Along with Patrick Swayze, C. Thomas Howell, Lea Thompson, and Jennifer Grey, Sheen fights Soviet invaders as Swayze’s brother in the classic Red Dawn. The Soviet Union subsequently falls in real life. WOLVERINES!!!
Charlie takes on Charlie — and Tom Berenger — in Oliver Stone’s Vietnam masterpiece, Platoon. Sheen is brilliant, and the film wins Best Picture. Boy oh boy, nothing’s gonna derail this kid!
Stone and Sheen reunite for Wall Street, which stars Sheen as an overeager Wall Street douche under the tutelage of Michael Douglas’s Gordon Gekko — the inspiration for every finance dickhead weasel since.
Sheen teams up with brother Emilio Estevez, Lou Diamond Phillips, and Jack Bauer for Young Guns, a Wild West action flick directed by the guy who would go on to direct classics like The Next Karate Kid and Gone Fishin’.
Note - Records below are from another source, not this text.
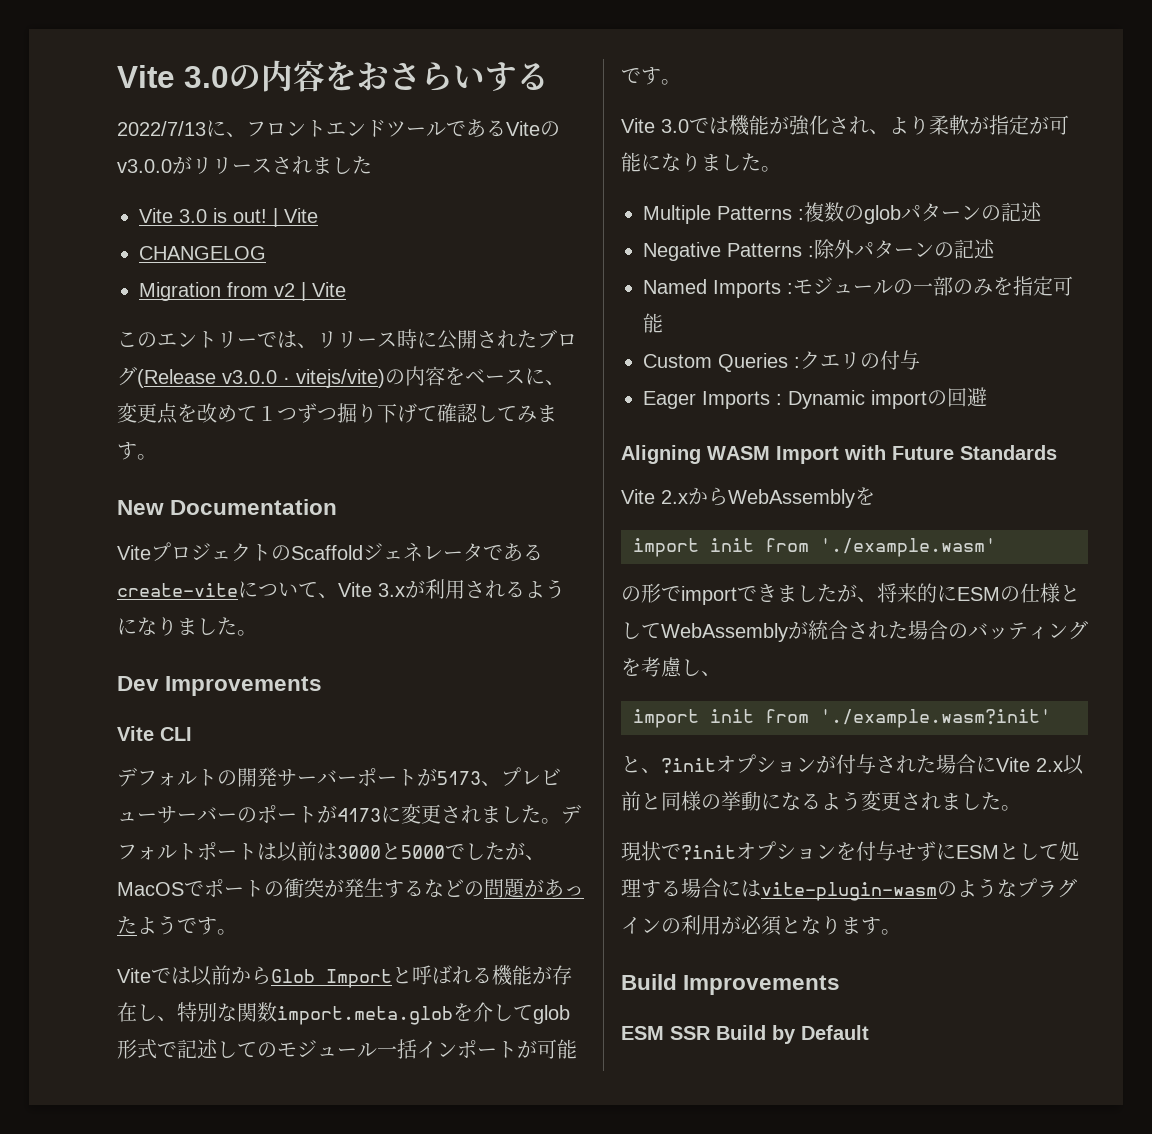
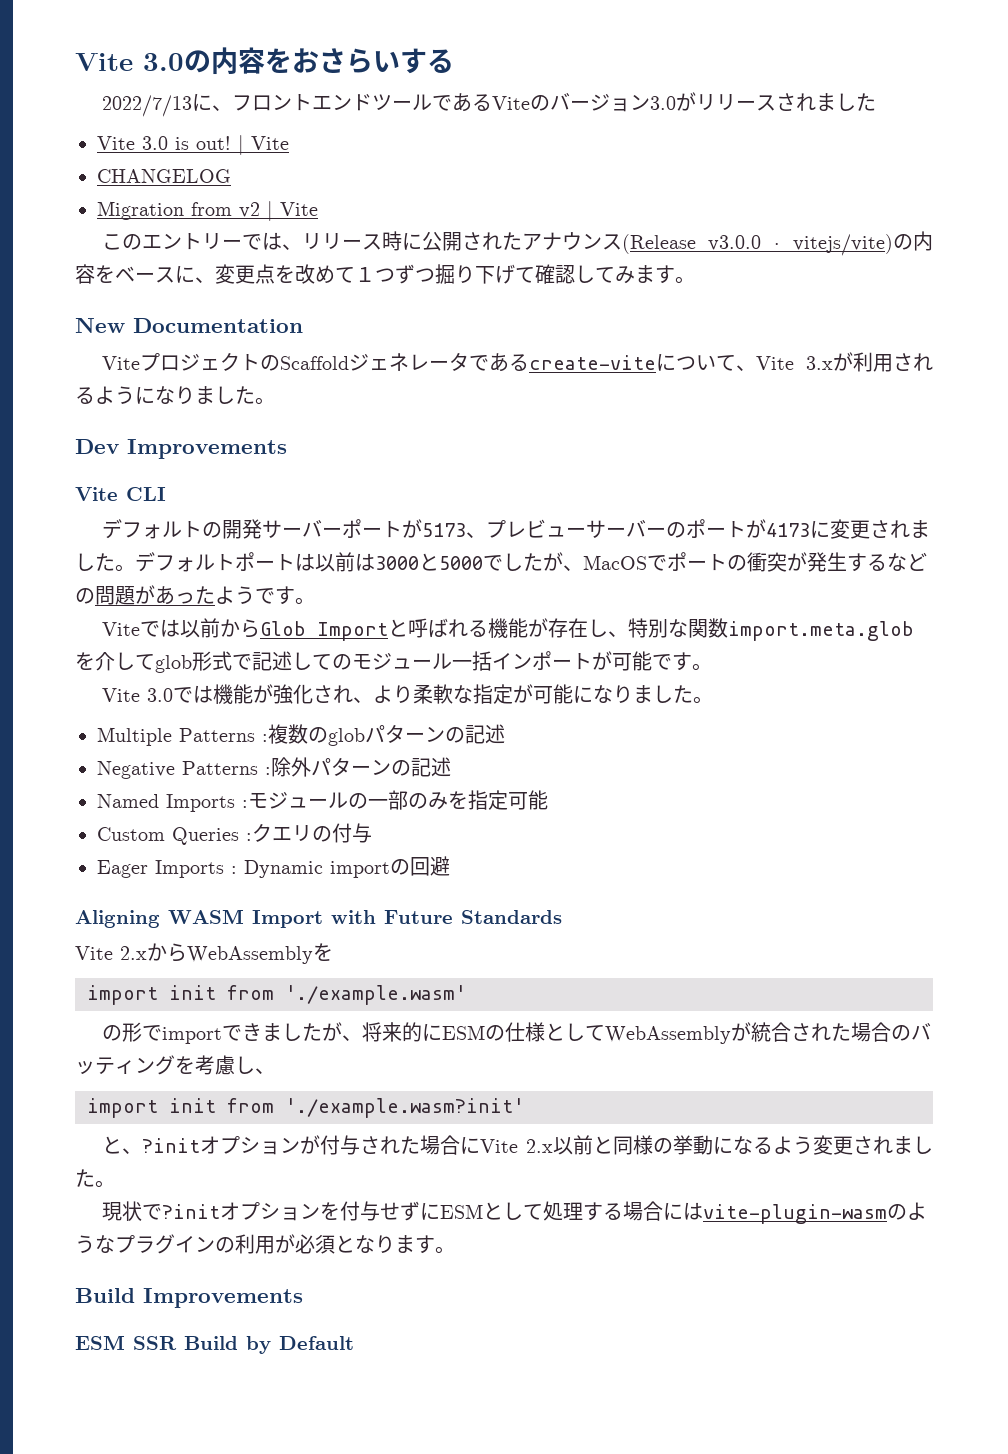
- 2022/7/13に、フロントエンドツールであるViteのv3.0.0がリリースされました
+ 2022/7/13に、フロントエンドツールであるViteのバージョン3.0がリリースされました
- このエントリーでは、リリース時に公開されたブログ(Release v3.0.0 · vitejs/vite)の内容をベースに、変更点を改めて１つずつ掘り下げて確認してみます。
+ このエントリーでは、リリース時に公開されたアナウンス(Release v3.0.0 · vitejs/vite)の内容をベースに、変更点を改めて１つずつ掘り下げて確認してみます。
- Vite 3.0では機能が強化され、より柔軟が指定が可能になりました。
+ Vite 3.0では機能が強化され、より柔軟な指定が可能になりました。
As Ricky “Wild Thing” Vaughn, Sheen takes the fictional version of the Cleveland Indians to a division championship in Major League, which is probably the single greatest moment in Cleveland sports history in the past 50 years. Said Sheen of the role: ”There were certain days that we’d look at the schedule for the next day and be like, ‘Gentlemen, tonight we ride.’” Sounds like a fun guy to have on set.